4: DHL, FedEx, and UPS

somat•7mo ago
Is the serial number even in base 10? the other parts of the number allow letters, the article does not say, but it could easily be base 36. which is close to 3 trillion serials.

Plus a bonus rant: this is one of those things that looks like a number and as such you are tempted to use a number to store it, but its not, it's a string, you will never do math on it so it is not a number. see also: phone numbers, social security numbers, serial numbers.

and sheepish bonus update: there is a checksum, so math is done on it. wonder if the checksum makes more or less sense in base 36? probably less, the checksum almost looks base12-ish, the mod(11), but there are special cases for two digit values so it is probably base 10.

woooooo•7mo ago
Eh, your comment here was checksummed several times as well crossing the network. Doesn't make it "a number".
crtified•7mo ago
The short answer is probably : in-house consolidation.
forth_fool•7mo ago
Isn't 8 digits closer to 100 million unique numbers than to 10?
notpushkin•7mo ago
It’s exactly 100 million unique numbers.
akpa1•7mo ago
Author here - yep! It is, that was a typo in the article.
mianm•7mo ago
BTW, the correction in the post has the year as 2026 instead of 2025.
akpa1•7mo ago
Ha, thanks for the heads up
bloak•7mo ago
Does that complex algorithm for the check digit have any advantage over the much simpler algorithm used for EANs or 13-digit ISBNs?
nojs•7mo ago
I’m surprised this article didn’t mention the LPC code [1]

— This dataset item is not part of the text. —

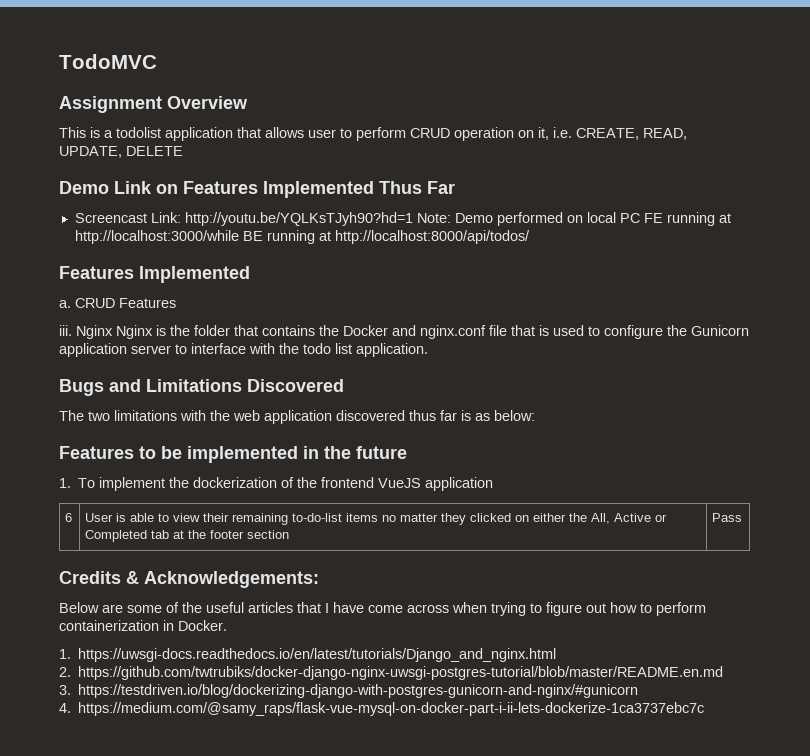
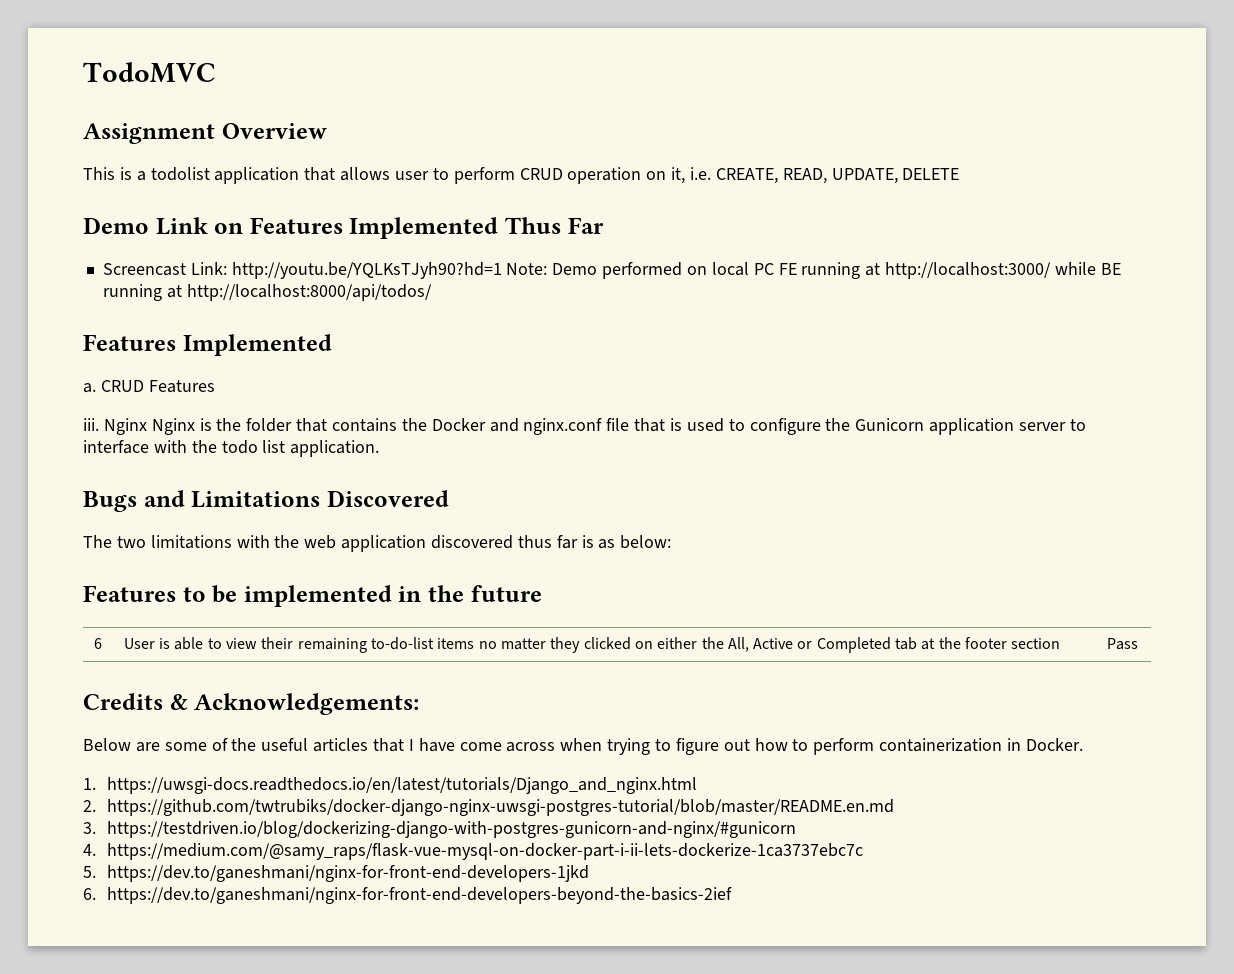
[74,230,239,244] http://localhost:3000/while -> [885,262,1096,279] http://localhost:3000/ while
[59,477,494,491] // 1. To implement the dockerization of the frontend VueJS application -> (542, 593) none
(705, 709) none -> [83,865,590,882] [83,887,733,904] // 5. https://dev.to/ganeshmani/nginx-for-front-end-developers-1jkd // 6. https://dev.to/ganeshmani/nginx-for-front-end-developers-beyond-the-basics-2ief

1. https://youtu.be/jPhXVrp0_oI

ThePowerOfFuet•7mo ago
Does anyone know what's going on with the DataMatrix code next to the address on some mail, such as periodicals such as magazines, which contains the full name and address of the recipient in what looks to be a standardized format with field separators?
lysace•7mo ago
I find some kind of solace in the 100% acceptance of some global standards. We can all agree on at at least some things.